"""

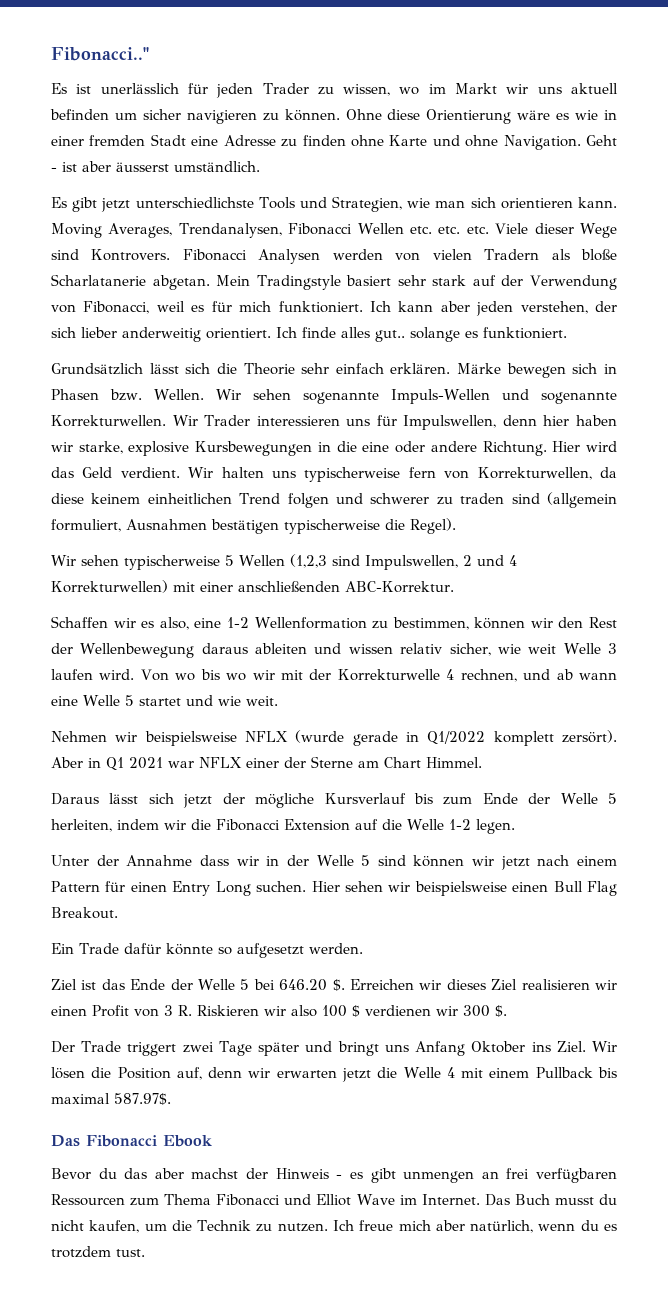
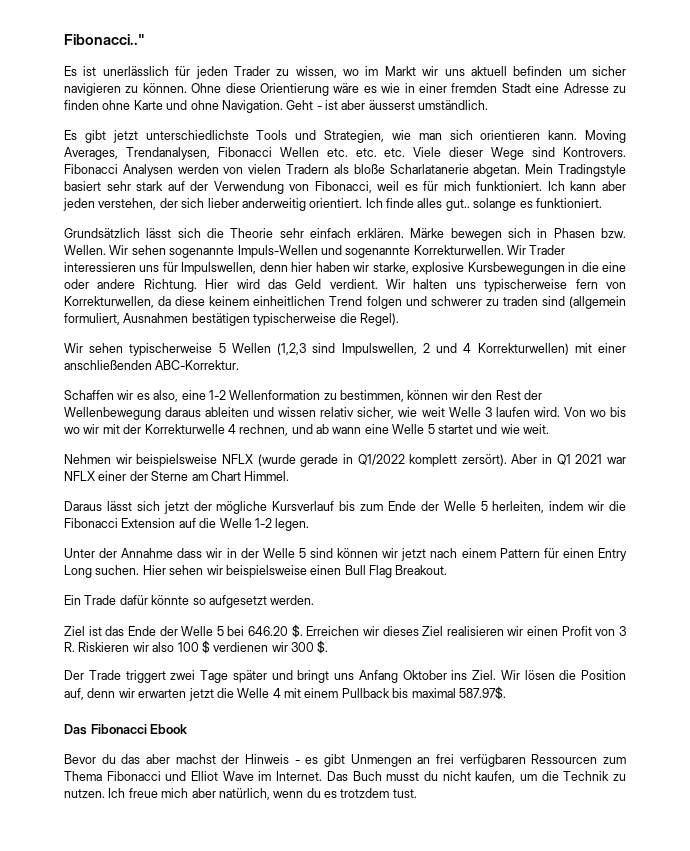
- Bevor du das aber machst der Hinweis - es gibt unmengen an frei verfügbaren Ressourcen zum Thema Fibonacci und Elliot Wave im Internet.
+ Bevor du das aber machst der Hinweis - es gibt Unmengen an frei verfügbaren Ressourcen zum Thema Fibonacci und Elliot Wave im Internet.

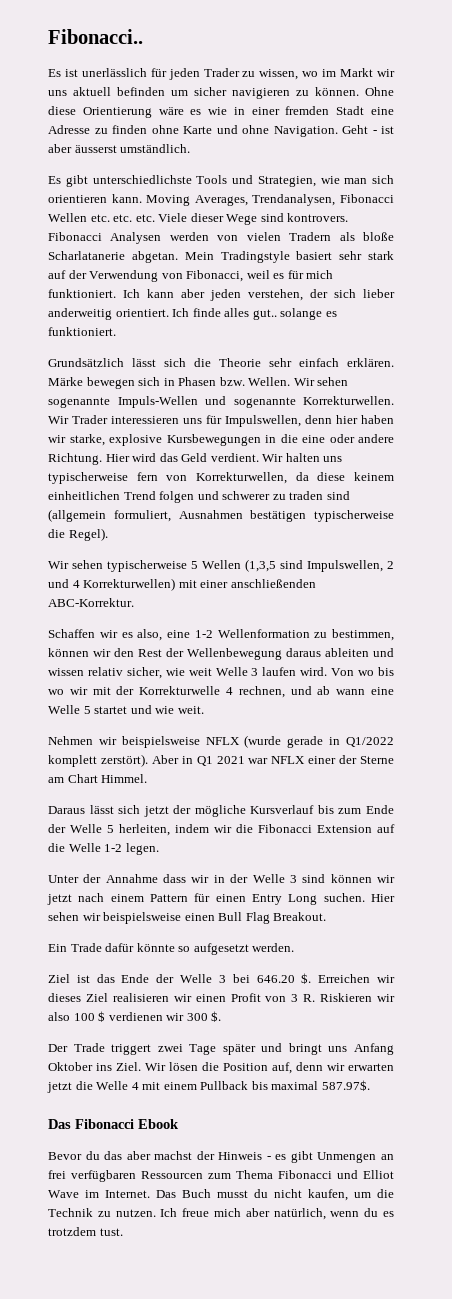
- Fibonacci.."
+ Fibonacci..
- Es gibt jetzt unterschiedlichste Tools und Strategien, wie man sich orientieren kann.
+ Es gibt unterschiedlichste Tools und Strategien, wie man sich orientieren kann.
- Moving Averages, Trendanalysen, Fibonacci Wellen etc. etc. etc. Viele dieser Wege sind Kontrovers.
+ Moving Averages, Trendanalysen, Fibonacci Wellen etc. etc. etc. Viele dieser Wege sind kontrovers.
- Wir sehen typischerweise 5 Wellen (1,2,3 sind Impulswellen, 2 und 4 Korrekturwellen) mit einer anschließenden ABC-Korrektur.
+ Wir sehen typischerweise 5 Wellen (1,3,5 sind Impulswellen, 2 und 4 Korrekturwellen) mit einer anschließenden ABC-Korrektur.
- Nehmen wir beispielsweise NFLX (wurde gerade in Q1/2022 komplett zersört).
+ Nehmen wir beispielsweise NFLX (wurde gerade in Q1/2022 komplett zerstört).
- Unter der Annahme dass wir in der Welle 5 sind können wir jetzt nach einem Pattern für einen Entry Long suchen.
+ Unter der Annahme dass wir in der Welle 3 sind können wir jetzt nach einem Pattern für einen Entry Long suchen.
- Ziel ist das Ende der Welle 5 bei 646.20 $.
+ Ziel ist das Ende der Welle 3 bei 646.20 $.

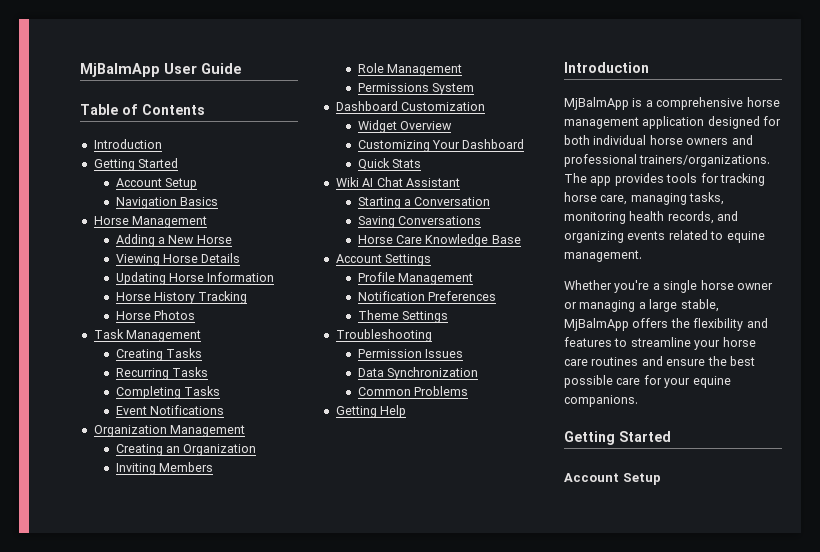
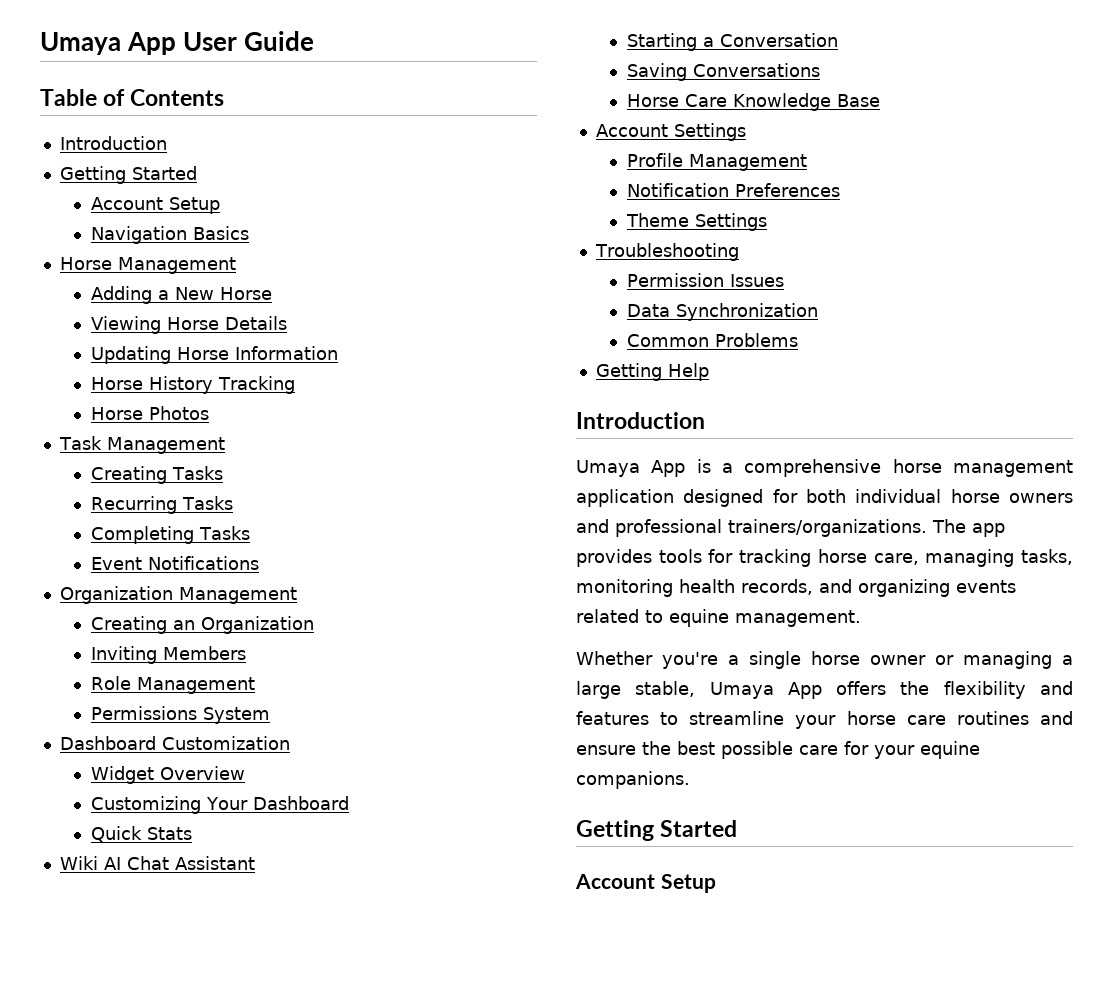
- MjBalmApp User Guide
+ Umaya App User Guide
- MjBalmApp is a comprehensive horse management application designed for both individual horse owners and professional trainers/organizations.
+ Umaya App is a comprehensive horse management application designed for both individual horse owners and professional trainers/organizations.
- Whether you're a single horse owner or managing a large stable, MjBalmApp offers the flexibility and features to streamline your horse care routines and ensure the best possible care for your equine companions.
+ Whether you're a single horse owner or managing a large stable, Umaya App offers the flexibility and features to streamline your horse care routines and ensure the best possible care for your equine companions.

"""

Copy out exactly, with no pictures, the lines of the data from the first one through the line bearing "- MjBalmApp User Guide".

### The completed task
- Bevor du das aber machst der Hinweis - es gibt unmengen an frei verfügbaren Ressourcen zum Thema Fibonacci und Elliot Wave im Internet.
+ Bevor du das aber machst der Hinweis - es gibt Unmengen an frei verfügbaren Ressourcen zum Thema Fibonacci und Elliot Wave im Internet.

- Fibonacci.."
+ Fibonacci..
- Es gibt jetzt unterschiedlichste Tools und Strategien, wie man sich orientieren kann.
+ Es gibt unterschiedlichste Tools und Strategien, wie man sich orientieren kann.
- Moving Averages, Trendanalysen, Fibonacci Wellen etc. etc. etc. Viele dieser Wege sind Kontrovers.
+ Moving Averages, Trendanalysen, Fibonacci Wellen etc. etc. etc. Viele dieser Wege sind kontrovers.
- Wir sehen typischerweise 5 Wellen (1,2,3 sind Impulswellen, 2 und 4 Korrekturwellen) mit einer anschließenden ABC-Korrektur.
+ Wir sehen typischerweise 5 Wellen (1,3,5 sind Impulswellen, 2 und 4 Korrekturwellen) mit einer anschließenden ABC-Korrektur.
- Nehmen wir beispielsweise NFLX (wurde gerade in Q1/2022 komplett zersört).
+ Nehmen wir beispielsweise NFLX (wurde gerade in Q1/2022 komplett zerstört).
- Unter der Annahme dass wir in der Welle 5 sind können wir jetzt nach einem Pattern für einen Entry Long suchen.
+ Unter der Annahme dass wir in der Welle 3 sind können wir jetzt nach einem Pattern für einen Entry Long suchen.
- Ziel ist das Ende der Welle 5 bei 646.20 $.
+ Ziel ist das Ende der Welle 3 bei 646.20 $.

- MjBalmApp User Guide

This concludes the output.